Les chercheurs indiquent aussi que le protocole P2P rechercherait un dispositif via un service (Easy4IPCloud) en se basant sur le numéro de série, puis établirait un tunnel vers la caméra ou vers un enregistreur vidéo réseau.

Les conseils de mitigation pour les administrateurs

Face à ces scénarios, plusieurs recommandations ressortent des analyses rapportées.

  • Mettre à jour : installer le correctif correspondant ou une version de micrologiciel plus récente, en se référant au site du fournisseur.
  • Désactiver le P2P si ce mode n’est pas indispensable. Si le P2P doit rester actif, restreindre la connectivité associée selon les contraintes de l’organisation.
  • Vérifier la configuration : supprimer les comptes inutilisés et supprimer/neutraliser les comptes dont l’usage n’est plus nécessaire.
  • Renforcer les mots de passe : utiliser des identifiants forts et uniques, et éviter les mots de passe partagés.
  • Segmenter le réseau pour les systèmes de vidéosurveillance, afin de limiter l’impact d’une compromission.

Ce qui est confirmé, ce qui reste à prouver

Le dossier met en parallèle plusieurs sources. Concernant les failles d’authentification liées aux CVE de 2021, leur exploitation est considérée comme documentée. Les deux vulnérabilités figureraient dans le catalogue KEV (Known Exploited Vulnerabilities) de la CISA au 19 août 2026, avec une recommandation d’appliquer les remèdes du fournisseur ou de cesser l’usage si aucun correctif n’est disponible.

Pour la partie P2P, un dépôt public (mentionné comme accessible au moment de la publication) confirmerait que l’outil peut accepter des numéros de série et qu’il est paramétré pour vérifier les éléments associés aux CVE. En revanche, le dépôt ne confirmerait pas à lui seul les totaux précis attribués aux “cameras” touchées dans les chiffres de Hunt.io.

De plus, une mesure spécifique rapportée par Hunt.io—un pourcentage élevé de numéros de série renvoyant un canal ouvert sans authentification—demeure, d’après les recoupements cités, une affirmation propre au matériel récupéré et non reproduite par des tiers au moment de l’état des lieux mentionné.

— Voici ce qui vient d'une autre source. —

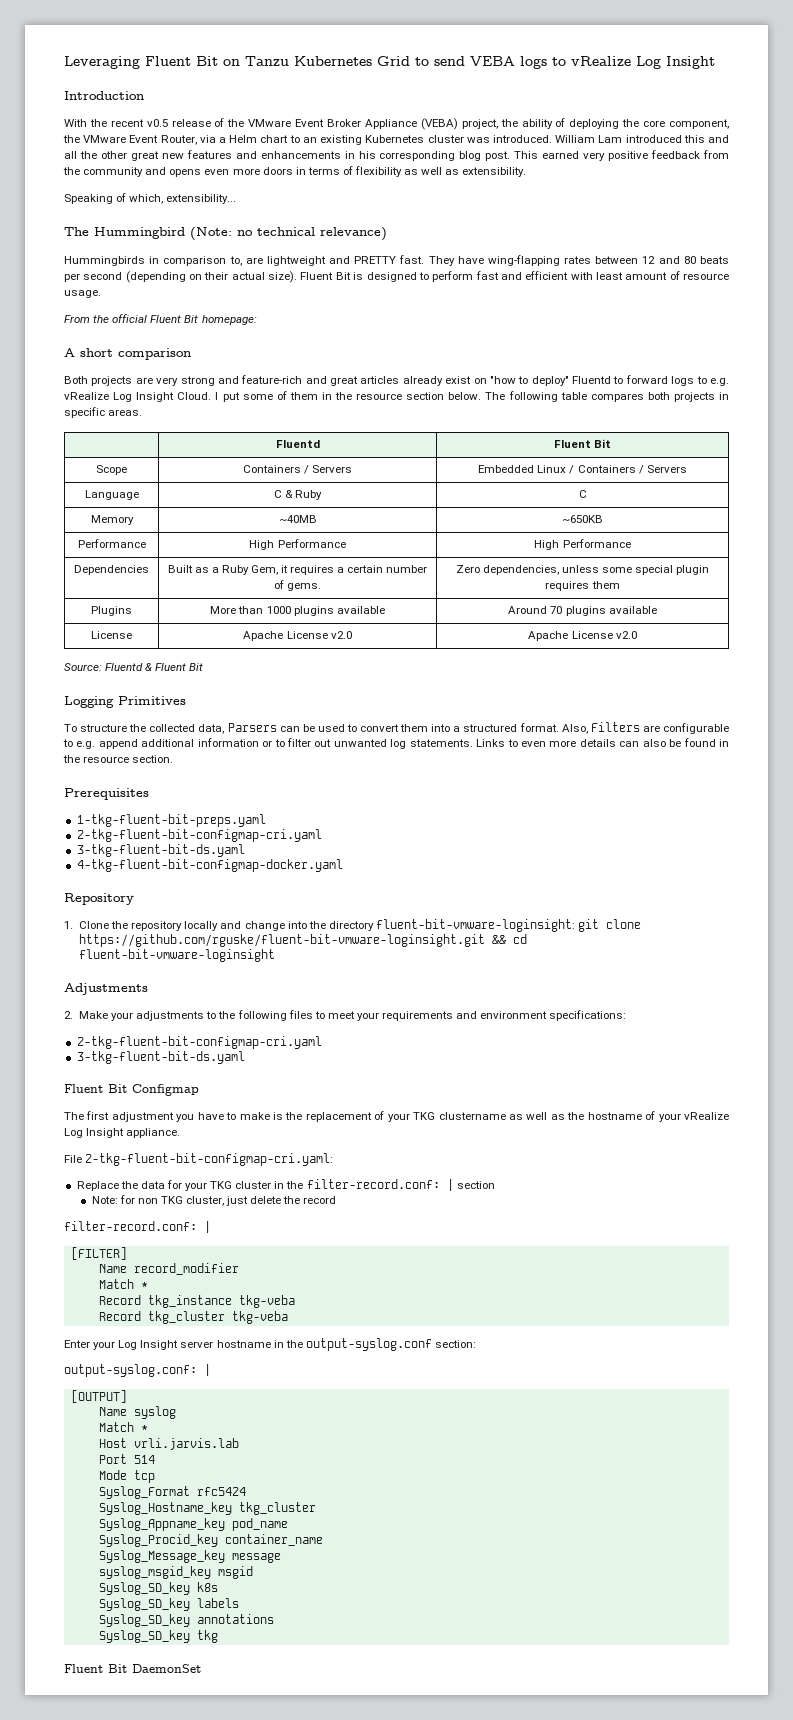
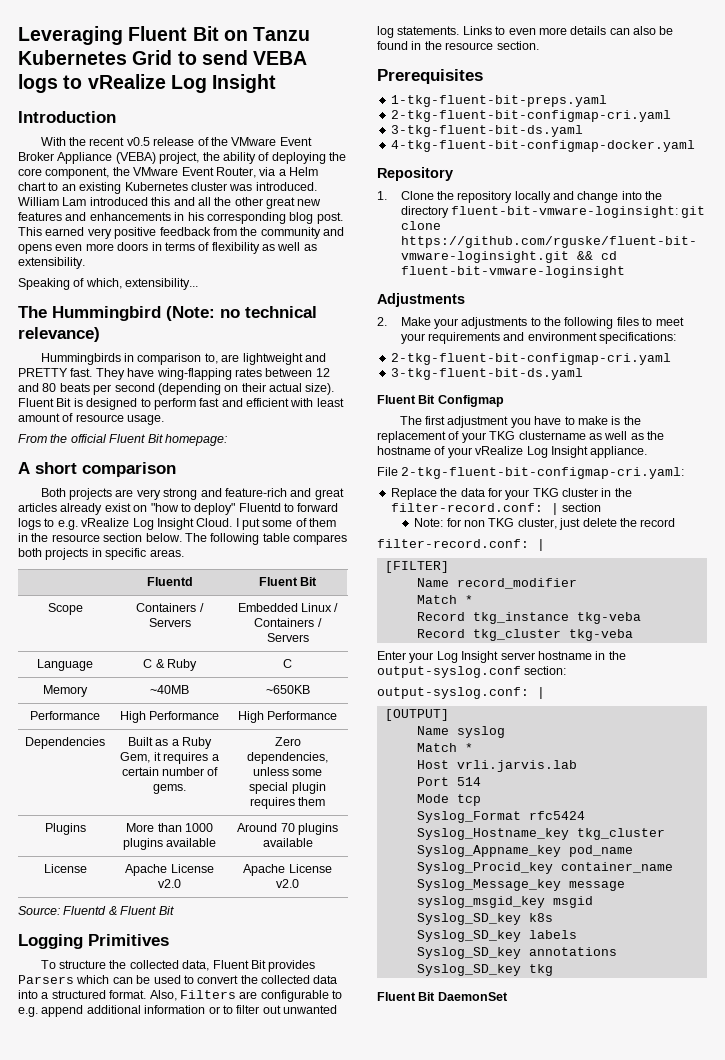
[227,723,277,732] Parsers -> [212,960,316,972] [18,975,110,984] Fluent Bit provides Parsers which
[400,724,429,732] them -> [240,975,338,984] the collected data

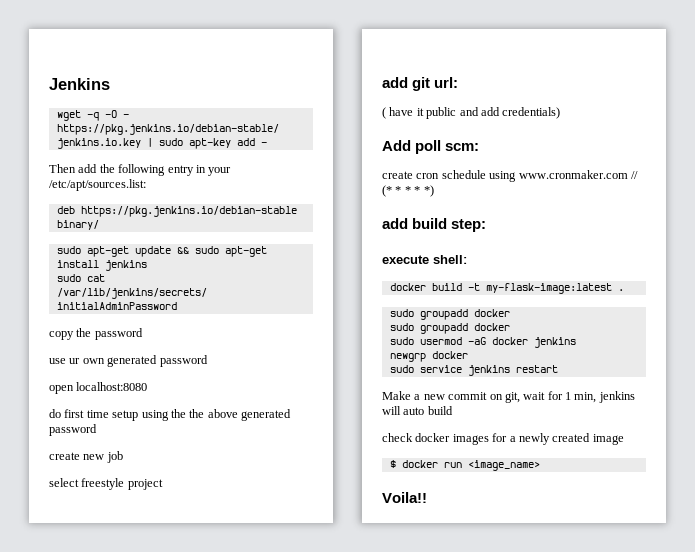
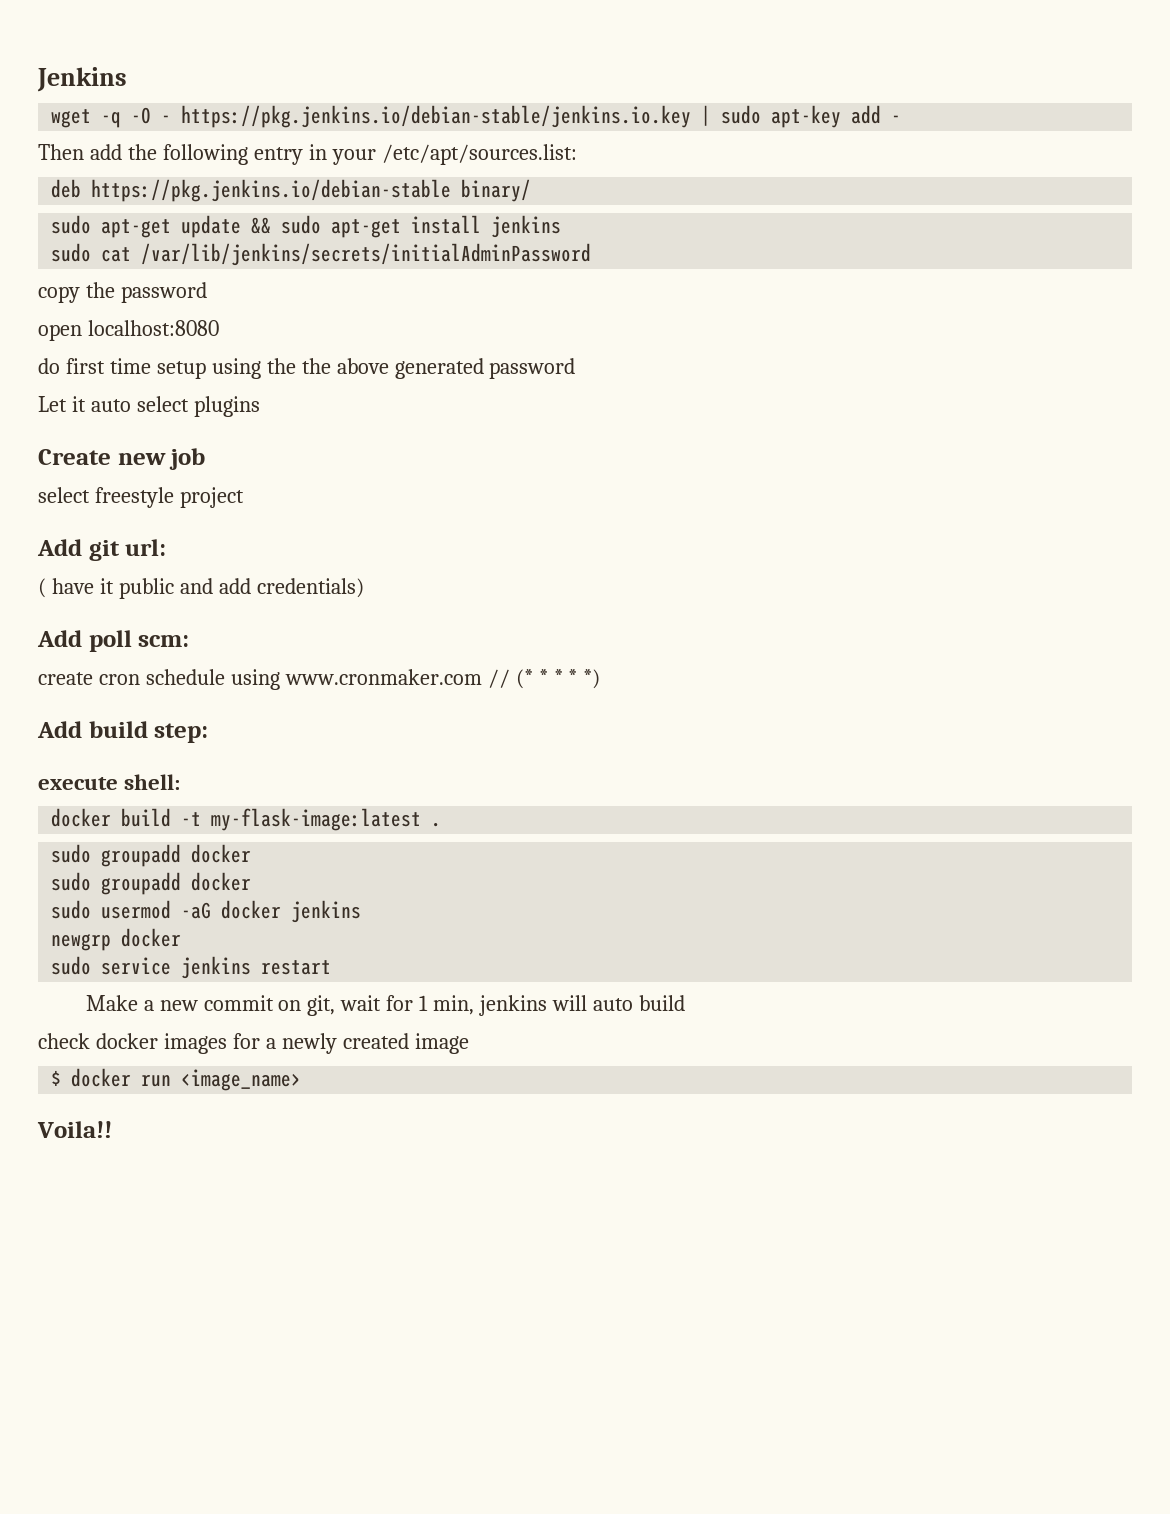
[49,355,208,367] // use ur own generated password -> (207, 292) none
[49,452,80,460] create -> [38,396,260,417] [38,449,111,465] Let it auto select plugins // Create
[382,77,408,88] add -> [37,539,82,556] Add
[382,218,408,229] add -> [37,721,82,738] Add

Faut-il blâmer un acteur identifié ?

Les chercheurs indiquent qu’ils n’ont pas attribué l’opération à un groupe nommé, à une entité gouvernementale ou à une organisation connue. Ils estiment toutefois, avec une confiance modérée, que certains composants de l’outillage auraient été conçus pour transférer l’accès aux caméras vers un tiers.

Ils décrivent également une présence d’artefacts linguistiques qui suggèrent une activité liée à une communauté de langue russe, sans que cela suffise à établir une attribution formelle.

Conclusion

Cette étude souligne un risque concret pour les cameras Dahua : une combinaison d’attaques par identifiants, d’authentification contournée via d’anciennes vulnérabilités et d’un relais P2P basé sur le numéro de série pourrait faciliter la compromission et l’accessibilité d’appareils, y compris derrière NAT. Pour les équipes IT et sécurité, la priorité reste claire : mettre à jour, désactiver le P2P lorsque possible, durcir les identifiants et segmenter le réseau des dispositifs de vidéosurveillance.